Application de la règle des "3R"
1. Remplacement
Nous voulons étudier les mécanismes mis en œuvre par notre système immunitaire d’une part et par la tumeur d’autre part, ainsi que l’interaction entre ces deux entités. Cette interaction nécessite l’intervention de nombreuses cellules différentes provenant d’organes différents. Cette complexité requiert pour l’heure des études chez l’animal pour évaluer et comprendre les phénomènes mis en jeu.
2. Réduction
Pour les études de survie chez les souris atteintes de cancer où nous réaliserons des comparaisons 2 à 2 avec un test statistique adéquat, le nombre de souris nécessaires par groupe est de 20 pour avoir 70% de chances de détecter l’effet recherché. Concernant les autres études, pour avoir 90% de chance de détecter l’effet de notre vaccin en utilisant un test statistique adéquat, nous avons besoin de 9 souris par groupe.
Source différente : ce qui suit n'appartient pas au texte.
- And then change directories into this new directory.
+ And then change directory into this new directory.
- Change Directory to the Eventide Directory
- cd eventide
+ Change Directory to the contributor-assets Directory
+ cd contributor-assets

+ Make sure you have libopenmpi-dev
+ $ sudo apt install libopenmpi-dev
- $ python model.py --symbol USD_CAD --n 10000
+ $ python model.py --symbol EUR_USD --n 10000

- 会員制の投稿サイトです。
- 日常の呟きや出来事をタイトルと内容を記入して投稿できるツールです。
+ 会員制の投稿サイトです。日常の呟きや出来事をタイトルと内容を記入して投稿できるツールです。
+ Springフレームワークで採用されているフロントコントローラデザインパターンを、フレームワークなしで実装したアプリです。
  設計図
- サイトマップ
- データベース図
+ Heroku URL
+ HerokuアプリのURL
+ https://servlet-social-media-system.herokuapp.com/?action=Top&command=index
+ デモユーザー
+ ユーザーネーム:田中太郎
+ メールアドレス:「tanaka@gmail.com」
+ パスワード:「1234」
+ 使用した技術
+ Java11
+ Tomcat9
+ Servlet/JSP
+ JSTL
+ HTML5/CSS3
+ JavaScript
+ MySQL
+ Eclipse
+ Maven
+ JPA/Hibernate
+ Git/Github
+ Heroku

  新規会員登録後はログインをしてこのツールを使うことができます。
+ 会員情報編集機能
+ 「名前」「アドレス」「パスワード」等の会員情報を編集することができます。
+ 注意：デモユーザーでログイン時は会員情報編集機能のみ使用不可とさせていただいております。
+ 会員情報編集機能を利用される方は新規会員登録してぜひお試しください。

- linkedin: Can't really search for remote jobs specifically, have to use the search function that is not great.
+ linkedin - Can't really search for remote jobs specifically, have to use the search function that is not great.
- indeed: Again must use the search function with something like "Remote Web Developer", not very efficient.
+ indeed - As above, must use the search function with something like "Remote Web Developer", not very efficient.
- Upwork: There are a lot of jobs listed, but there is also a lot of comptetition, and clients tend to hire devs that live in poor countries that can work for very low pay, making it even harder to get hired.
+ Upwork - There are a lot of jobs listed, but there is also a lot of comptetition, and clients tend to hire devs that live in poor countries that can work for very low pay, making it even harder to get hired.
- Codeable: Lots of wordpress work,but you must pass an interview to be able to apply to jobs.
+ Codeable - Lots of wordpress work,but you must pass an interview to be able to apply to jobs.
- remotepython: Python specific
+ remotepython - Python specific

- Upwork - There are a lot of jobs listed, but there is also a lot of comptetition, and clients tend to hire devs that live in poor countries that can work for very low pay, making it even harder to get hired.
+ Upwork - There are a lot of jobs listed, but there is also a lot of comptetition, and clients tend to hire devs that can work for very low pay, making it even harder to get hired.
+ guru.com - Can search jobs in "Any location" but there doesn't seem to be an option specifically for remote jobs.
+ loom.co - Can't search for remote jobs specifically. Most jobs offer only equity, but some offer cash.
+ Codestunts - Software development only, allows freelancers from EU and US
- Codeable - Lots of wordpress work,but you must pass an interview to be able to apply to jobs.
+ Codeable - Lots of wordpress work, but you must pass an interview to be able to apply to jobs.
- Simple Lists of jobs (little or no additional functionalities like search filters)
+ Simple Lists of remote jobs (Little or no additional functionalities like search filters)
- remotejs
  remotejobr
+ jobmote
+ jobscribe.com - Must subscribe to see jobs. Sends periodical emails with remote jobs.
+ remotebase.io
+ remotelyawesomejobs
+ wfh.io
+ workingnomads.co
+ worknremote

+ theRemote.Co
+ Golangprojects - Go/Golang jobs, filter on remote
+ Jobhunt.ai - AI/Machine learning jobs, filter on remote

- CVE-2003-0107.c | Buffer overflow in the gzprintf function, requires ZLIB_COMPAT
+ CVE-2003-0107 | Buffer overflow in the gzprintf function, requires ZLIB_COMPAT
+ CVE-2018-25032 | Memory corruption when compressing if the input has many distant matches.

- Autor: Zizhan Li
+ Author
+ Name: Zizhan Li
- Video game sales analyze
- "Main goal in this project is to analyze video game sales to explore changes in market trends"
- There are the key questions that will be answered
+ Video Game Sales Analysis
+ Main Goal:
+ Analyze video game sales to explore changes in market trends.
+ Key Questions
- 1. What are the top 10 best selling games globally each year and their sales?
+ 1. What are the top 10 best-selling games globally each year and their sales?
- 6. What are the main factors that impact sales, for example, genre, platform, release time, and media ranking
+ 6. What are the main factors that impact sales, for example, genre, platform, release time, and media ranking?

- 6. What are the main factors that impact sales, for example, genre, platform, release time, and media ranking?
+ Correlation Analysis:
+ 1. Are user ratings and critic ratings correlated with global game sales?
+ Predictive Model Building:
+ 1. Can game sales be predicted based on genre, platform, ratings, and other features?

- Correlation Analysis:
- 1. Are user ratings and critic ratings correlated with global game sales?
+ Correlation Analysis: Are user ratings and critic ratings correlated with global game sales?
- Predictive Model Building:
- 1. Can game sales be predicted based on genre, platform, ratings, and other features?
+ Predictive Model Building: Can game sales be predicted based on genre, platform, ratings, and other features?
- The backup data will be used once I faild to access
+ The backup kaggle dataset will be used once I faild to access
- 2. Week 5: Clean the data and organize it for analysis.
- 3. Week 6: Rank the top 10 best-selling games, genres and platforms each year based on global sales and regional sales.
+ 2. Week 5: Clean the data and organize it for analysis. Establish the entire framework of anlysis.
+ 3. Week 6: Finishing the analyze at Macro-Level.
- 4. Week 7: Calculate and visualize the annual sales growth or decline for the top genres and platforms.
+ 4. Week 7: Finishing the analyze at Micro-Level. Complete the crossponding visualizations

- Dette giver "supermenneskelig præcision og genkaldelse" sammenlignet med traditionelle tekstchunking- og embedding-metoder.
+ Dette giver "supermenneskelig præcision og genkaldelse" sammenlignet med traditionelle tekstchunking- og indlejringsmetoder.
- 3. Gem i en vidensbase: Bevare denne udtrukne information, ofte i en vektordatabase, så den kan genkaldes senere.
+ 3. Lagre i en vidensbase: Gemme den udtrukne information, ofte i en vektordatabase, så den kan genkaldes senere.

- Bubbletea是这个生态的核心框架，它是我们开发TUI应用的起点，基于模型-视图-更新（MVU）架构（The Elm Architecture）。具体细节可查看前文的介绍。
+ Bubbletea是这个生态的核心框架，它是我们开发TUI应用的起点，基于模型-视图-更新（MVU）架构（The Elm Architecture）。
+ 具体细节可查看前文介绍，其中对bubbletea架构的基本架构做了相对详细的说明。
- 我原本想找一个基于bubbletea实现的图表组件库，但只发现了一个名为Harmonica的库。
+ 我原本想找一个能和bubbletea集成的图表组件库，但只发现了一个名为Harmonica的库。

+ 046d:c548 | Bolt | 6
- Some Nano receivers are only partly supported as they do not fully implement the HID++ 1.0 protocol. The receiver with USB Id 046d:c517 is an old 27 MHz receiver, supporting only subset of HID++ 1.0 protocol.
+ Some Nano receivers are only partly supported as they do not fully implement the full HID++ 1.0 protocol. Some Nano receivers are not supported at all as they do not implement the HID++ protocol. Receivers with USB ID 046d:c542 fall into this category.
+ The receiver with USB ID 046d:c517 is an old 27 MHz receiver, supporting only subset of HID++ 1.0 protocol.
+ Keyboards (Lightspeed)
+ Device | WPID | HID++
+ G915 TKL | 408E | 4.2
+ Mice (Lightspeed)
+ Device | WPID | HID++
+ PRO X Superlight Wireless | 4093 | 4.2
Le dosage des composés de notre vaccin est basé sur l’art antérieur issu de la littérature et de nos données propres.
3. Raffinement
Les animaux seront hébergés dans des cages disposant de matériel de nidification et de bâton à ronger. Le déplacement des animaux, notamment lors des changements de cages, seront réalisés à l’aide de tunnels transparents afin d’éviter au maximum une prise en main stressante pour l’animal. Des pellets de nourriture seront ajoutés au fond de la cage des souris présentant des tumeurs au moindre doute que celles-ci puissent gêner l’accès des souris à la mangeoire et donc leur prise de nourriture. L’observation des animaux sera effectuée tous les jours et un suivi attentif des animaux sera assuré trois fois par semaine, à partir de 7 jours après l’injection des cellules tumorales. Nous effectuerons tout d’abord une observation simple de l’animal, il sera alors jugé de la qualité de son toilettage, de sa posture, de son expression faciale et de sa démarche, à la recherche de signes de douleur potentiels. L’animal sera ensuite pesé en utilisant le tunnel transparent pour le transfert dans le bol de pesée. Cette pesée permettra de détecter toute difficulté à la prise alimentaire et/ou toxicité inattendue du traitement. A partir de 7 jours après l’injection des cellules cancéreuses, les souris pourront être palpées à la recherche de tumeur au site d’injection ou, à la recherche d’une dissémination du cancer. Des points limites ont été mis en place et ces examens réguliers nous permettrons, le cas échéant, de soustraire l’animal à la souffrance.
Expliquer le choix des espèces et les stades de développement y afférents.
La souris est un modèle de référence en immunologie ainsi qu’en immuo-oncologie et de nombreux outils permettant de caractériser les réponses immunitaires sont disponibles dans cette espèce. De plus, cette espèce dispose de nombreuses ressources en oncologie et notamment des modèles de cancer utilisés dans ce projet. Les souris seront de jeunes adultes (6-8 semaines) ce qui correspond à un stade où le système immunitaire est pleinement mature et fonctionnel. Les animaux ne sont pas choisis plus âgés pour limiter les effets de la dégénérescence immunitaire.